Here’s the disaster part. This evening started like any other evening where I was cooking for friends. They arrive at the exact time I told them to and I tell them dinner is running a little late: Like an hour or two. Still haven’t gotten that timing thing down. It was a cold day and a cold night (well coldish, Los Angeles cold. Like 55 degrees or something) and I wanted to make something warm and comforting. “Risotto!” I said out loud to an empty room, and I grabbed all of my Donna Hay cookbooks and started searching. Now I’ve made risotto before. I’ve actually made it countless times and it always gets high marks. I think I even know the recipe by heart. So I thought why not challenge myself. It’s always good to try something new. Well food challenges are really something that should be reserved for Food Network, where there is some kind of prize involved.

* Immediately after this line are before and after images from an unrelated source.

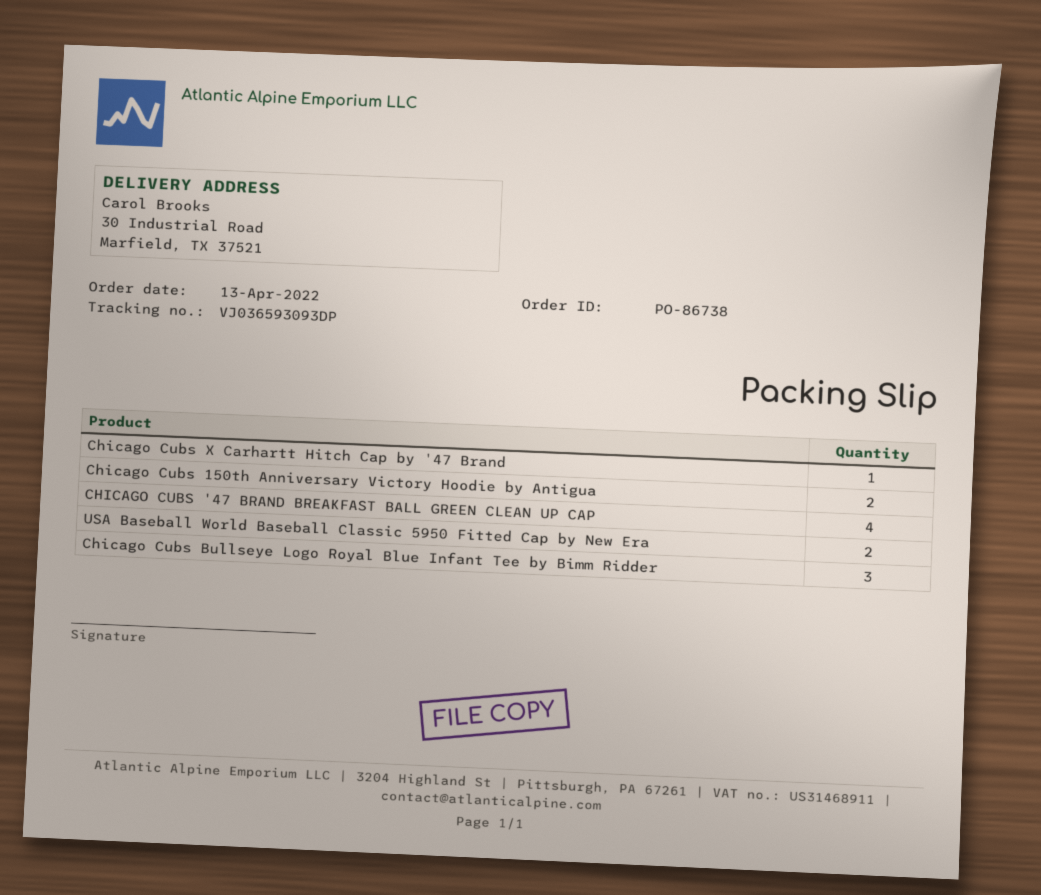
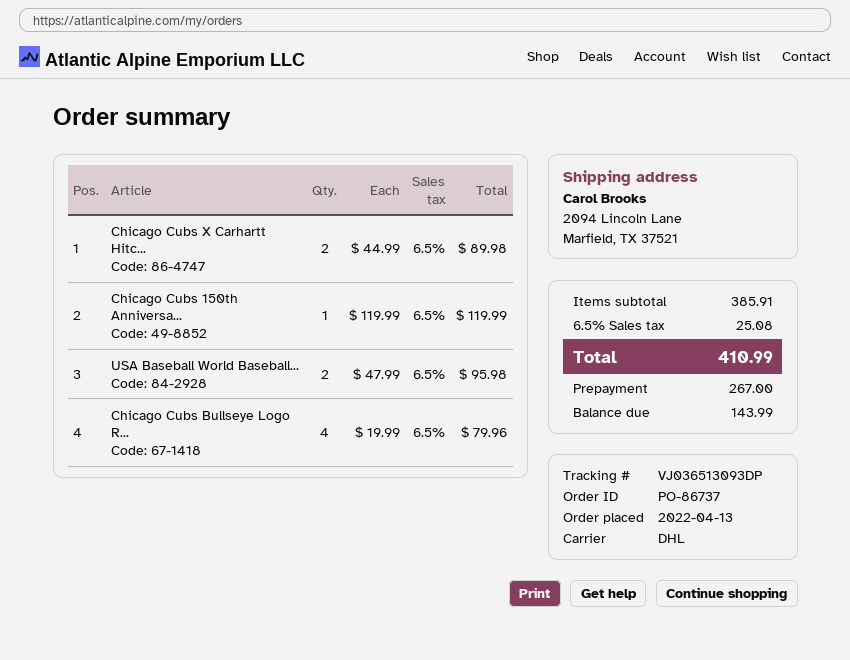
order number: PO-86738 -> PO-86737
tracking number: VJ036593093DP -> VJ036513093DP
ship to: 30 Industrial Road, Marfield, TX 37521 -> 2094 Lincoln Lane, Marfield, TX 37521
Chicago Cubs X Carhartt Hitch Cap by '47 Brand: 1 -> 2
Chicago Cubs 150th Anniversary Victory Hoodie by Antigua: 2 -> 1
CHICAGO CUBS '47 BRAND BREAKFAST BALL GREEN CLEAN UP CAP: 4 -> none
Chicago Cubs Bullseye Logo Royal Blue Infant Tee by Bimm Ridder: 3 -> 4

Baked risotto with pumpkin (butternut squash, they call it pumpkin in Australia) and
Feta. Did you see the “baked” part? That’s the part that drew me in, as well as the part that defeated me. You see, baking it was the challenge, since I had always done risotto on the stovetop. I mean how incredibly talented and amazing would I look pulling a beautiful baked risotto out of the oven and announcing, “dinner is served.” Let’s just say that it never got to the “me looking talented at amazing part.” Instead, 55 minutes into the 40-minute bake time, I still had rice soup with floaty things in it. So I did the only thing I could think of: I transferred it all to a stock pot and cooked it on the stove top. Just like I should have done to begin with. Thankfully, within minutes, the risotto was done. Damn I’m a genius. I looked at Lisa, quite proud of myself, and said, “Well, we really dodged a bullet there, huh?” Yeah, sort of. I forgot to taste it. And when I did, let me just say that there was not enough salt, pepper and cheese in the world to save this dish. I served it anyway, and Jeff and Lisa insisted that it was delicious and even had seconds. I’m quite sure that Lisa was smuggling large amounts of risotto into her napkin and dumping it in the toilet. Andrew, on the other hand, just said he was too sick to taste it (he had a cold), yet he could taste the berry crumble I made for dessert just fine. I spent the entire meal complaining about how bland it was and how sorry I was for subjecting them to it. We finished the meal, ate a pretty good berry crumble (although there were huge pockets of all purpose flour strewn throughout - - fun surprise), and called it a night.
Here’s the recovery part. I woke up the next day still feeling quite ashamed of myself. How could I let this happen? I have to find a way to fix it. And then it came to me; Giada’s recipe for fried risotto balls (well she calls them arancini di riso, but I prefer fried risotto balls). Basically, you take risotto, form it into balls, shove a piece of mozzarella in the middle, coat with breadcrumbs and fry. So I spent the next 30 minutes picking bits of butternut squash (as well as the pine nuts I had thrown in as a last stitch effort to add flavor) out of the leftover risotto disaster, and then constructed my arancini di riso. Needless to say, they were delicious (when in doubt, FRY). I served them to my husband and brother with a nice little salad and tomato sauce for dipping. We ate them all and went to bed happy. Case closed.